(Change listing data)
━━━━
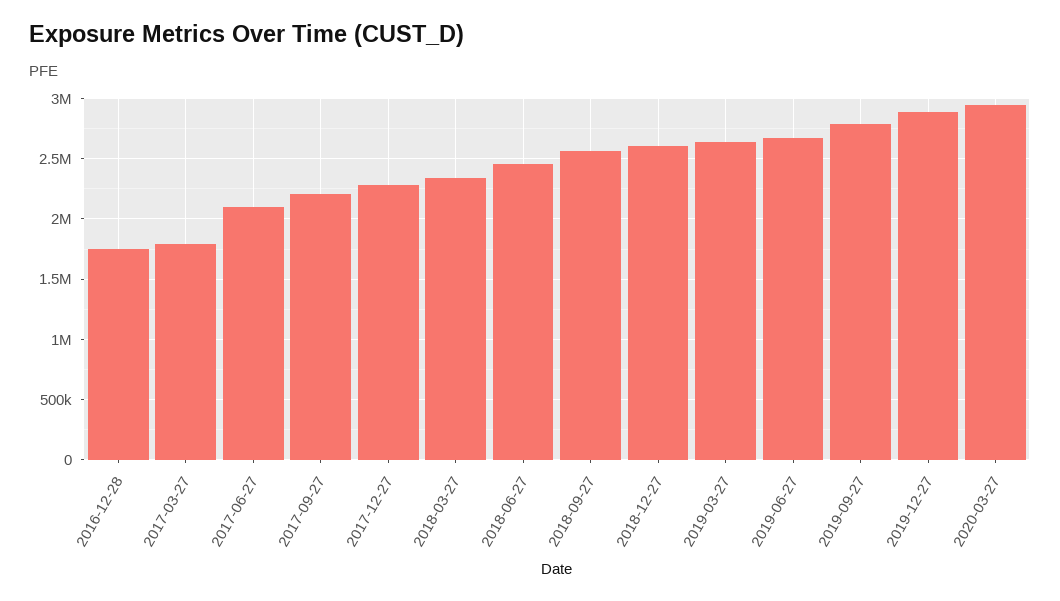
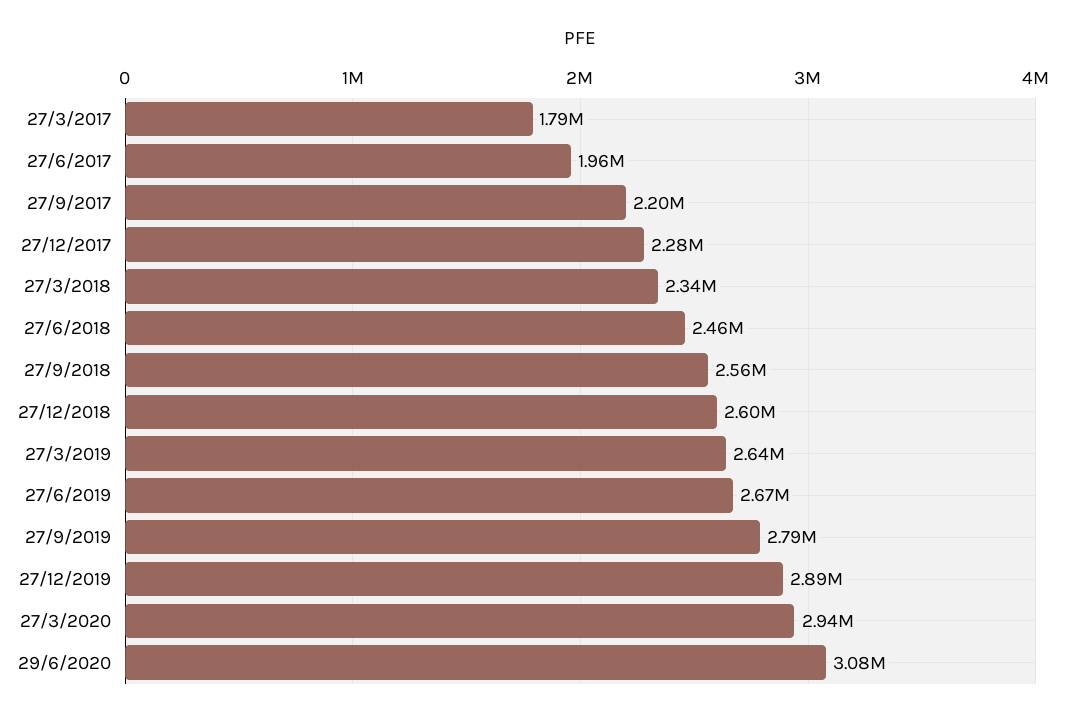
2016-12-28: 1750000 -> none
2017-06-27: 2100000 -> 1960000
29/6/2020: none -> 3080000

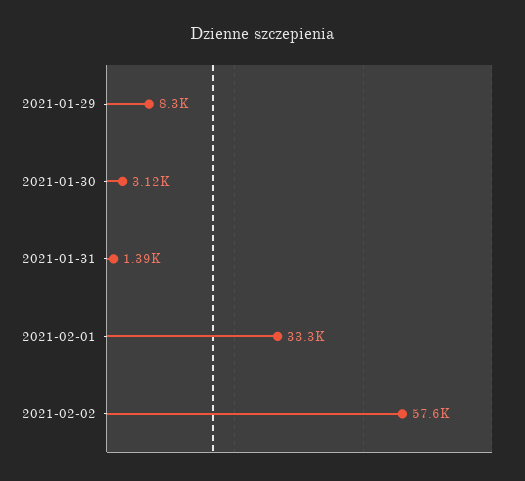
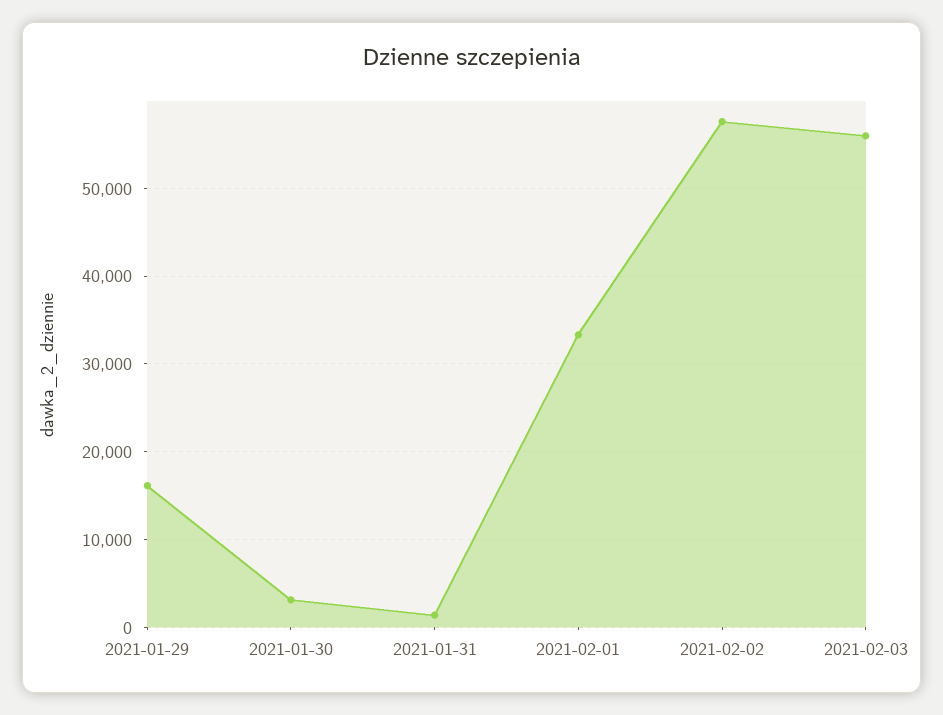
2021-01-29: 8300 -> 16000
2021-02-03: none -> 56000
━━━━
- [WHAT IS EXPECTED]: Every line above should be returned exactly; the pictures stay out.

- [EXERCISE SOLUTION]:
2016-12-28: 1750000 -> none
2017-06-27: 2100000 -> 1960000
29/6/2020: none -> 3080000

2021-01-29: 8300 -> 16000
2021-02-03: none -> 56000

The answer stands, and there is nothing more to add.